:: Work item ::
Search the records for the string "lambda" and copy every line in which it appears.

[Change detection data]
━━━━━━━━

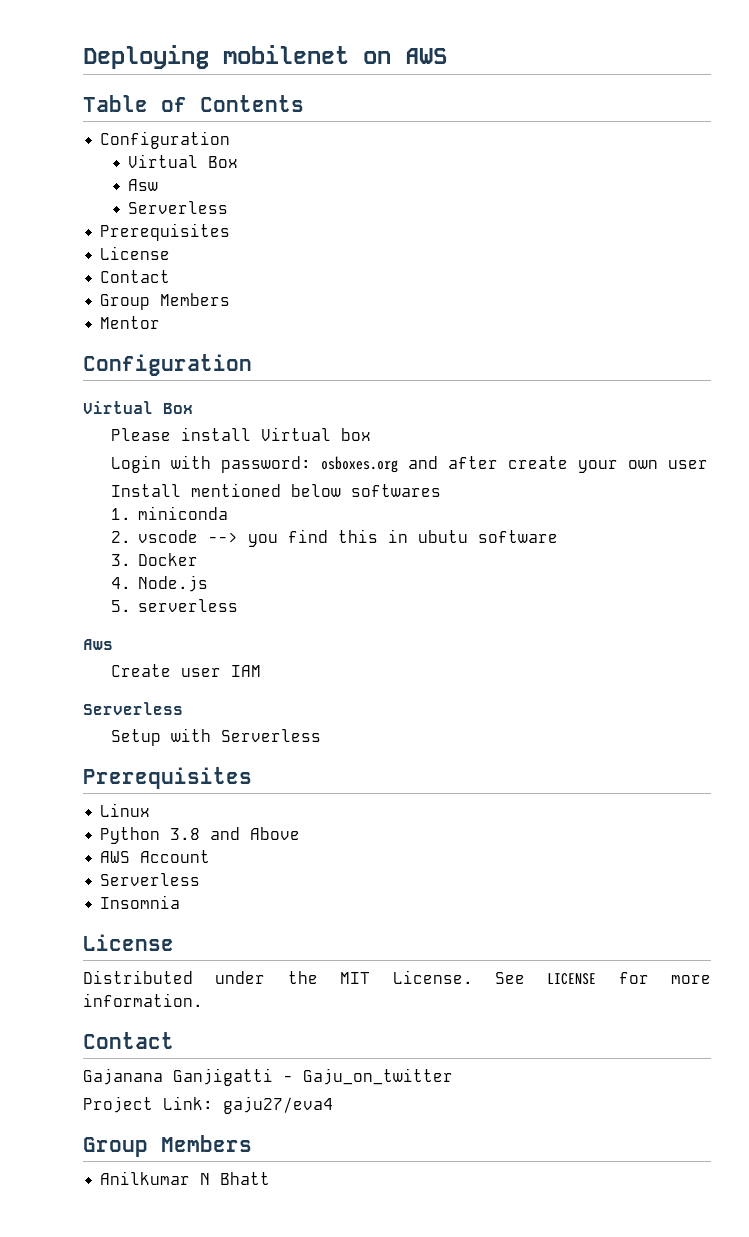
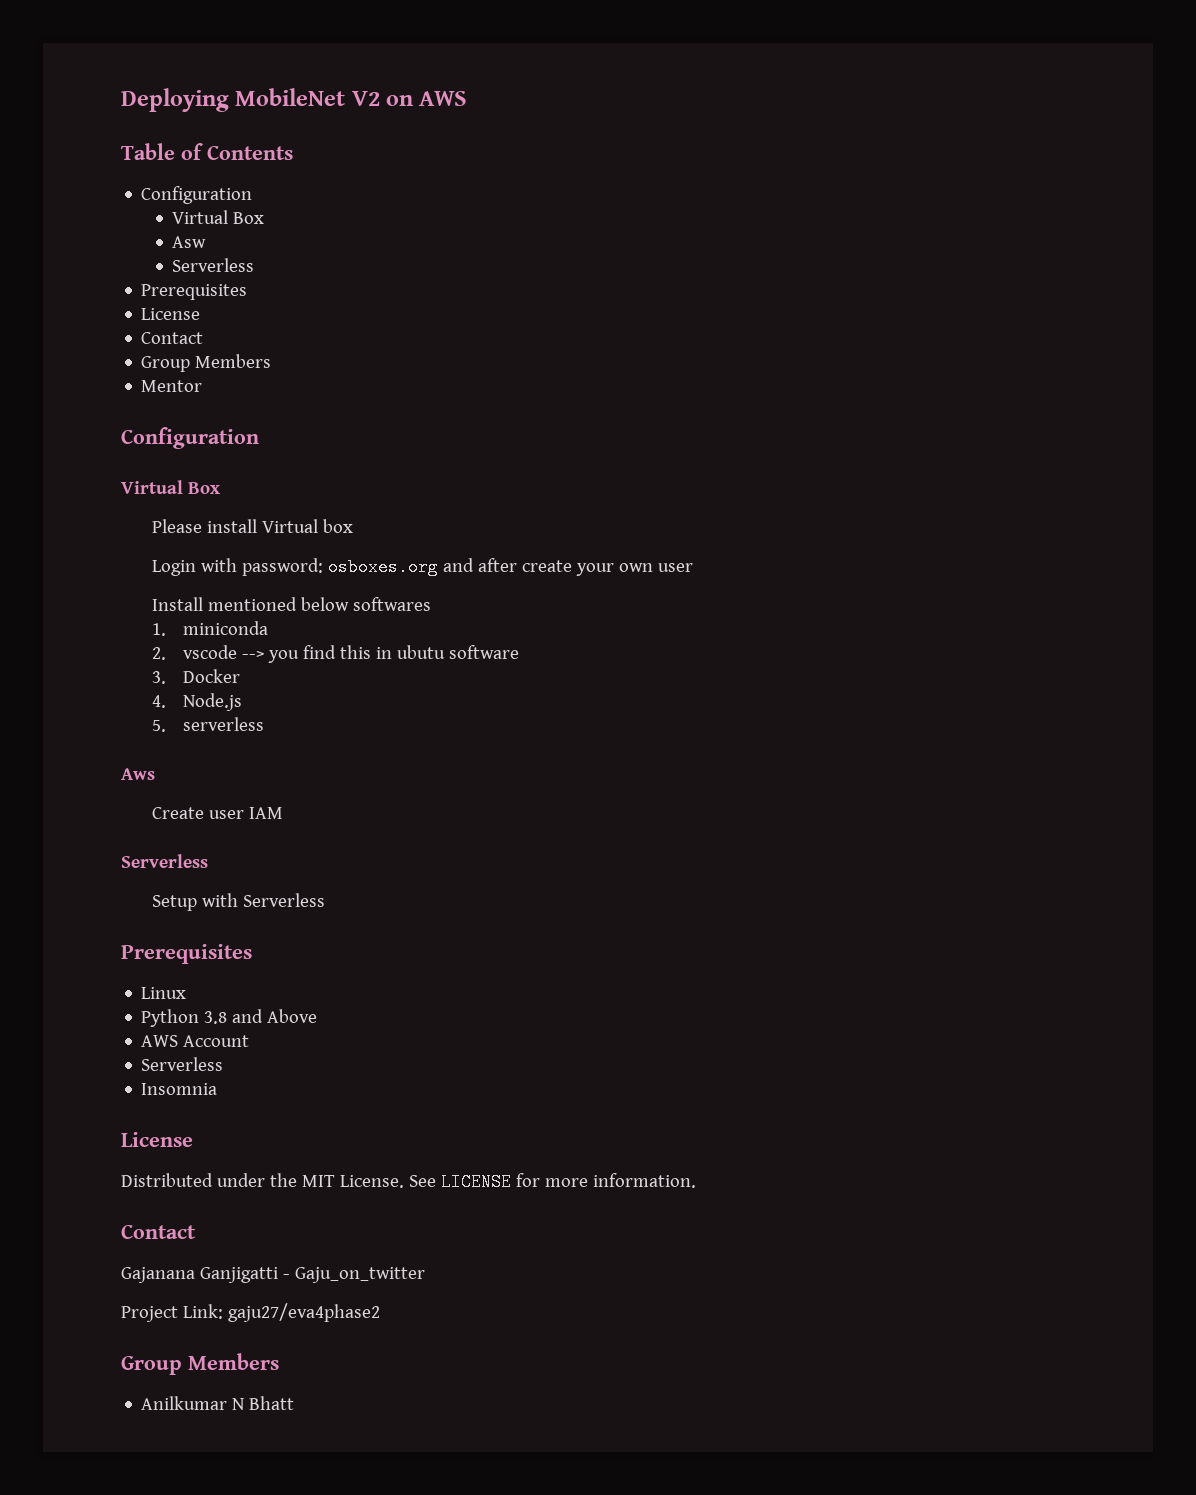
[223,45,349,64] mobilenet -> [235,88,380,106] MobileNet V2
[223,1096,333,1114] gaju27/eva4 -> [227,1303,380,1322] gaju27/eva4phase2

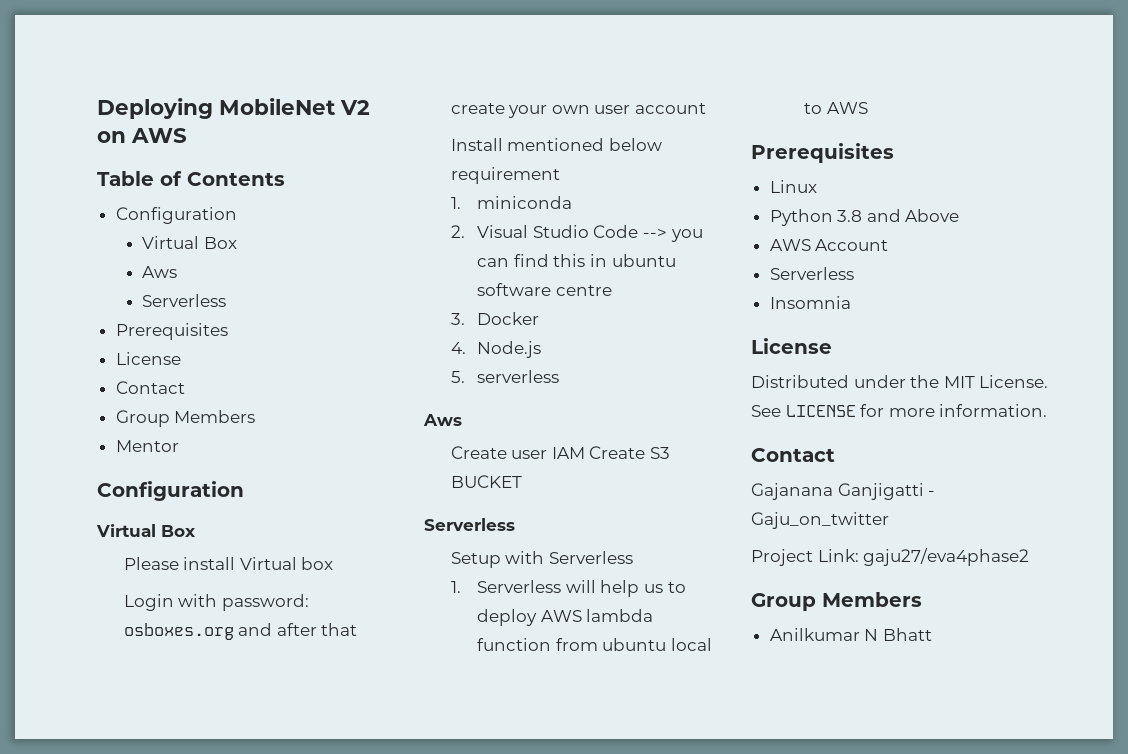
[172,236,207,248] Asw -> [142,266,178,278] Aws
(517, 565) none -> [321,623,358,636] that
(693, 567) none -> [634,103,706,114] account
[352,597,431,611] softwares -> [450,167,560,184] requirement
[183,645,238,659] vscode -> [477,225,639,238] Visual Studio Code
(300, 656) none -> [477,258,510,267] can
[396,645,445,659] ubutu -> [611,254,676,267] ubuntu
(519, 652) none -> [555,285,612,296] centre
(284, 813) none -> [589,446,670,459] [450,475,522,488] Create S3 BUCKET
(326, 900) none -> [450,580,686,597] [477,609,654,626] [477,638,713,651] [804,102,868,114] // 1. Serverless will help us to deploy AWS lambda function from ubuntu local to AWS

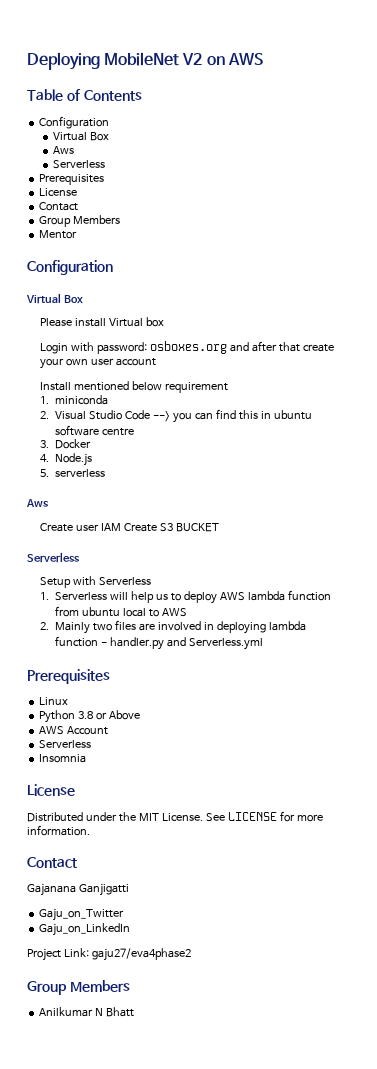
(868, 108) none -> [40,620,306,634] [54,636,263,650] // 2. Mainly two files are involved in deploying lambda function - handler.py and Serverless.yml
[866,209,901,222] and -> [96,712,108,720] or
[928,490,936,496] [751,512,889,529] - Gaju_on_twitter -> [39,908,125,921] [39,923,131,936] // Gaju_on_Twitter // Gaju_on_LinkedIn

━━━━━━━━

:: Your solution ::
(326, 900) none -> [450,580,686,597] [477,609,654,626] [477,638,713,651] [804,102,868,114] // 1. Serverless will help us to deploy AWS lambda function from ubuntu local to AWS
(868, 108) none -> [40,620,306,634] [54,636,263,650] // 2. Mainly two files are involved in deploying lambda function - handler.py and Serverless.yml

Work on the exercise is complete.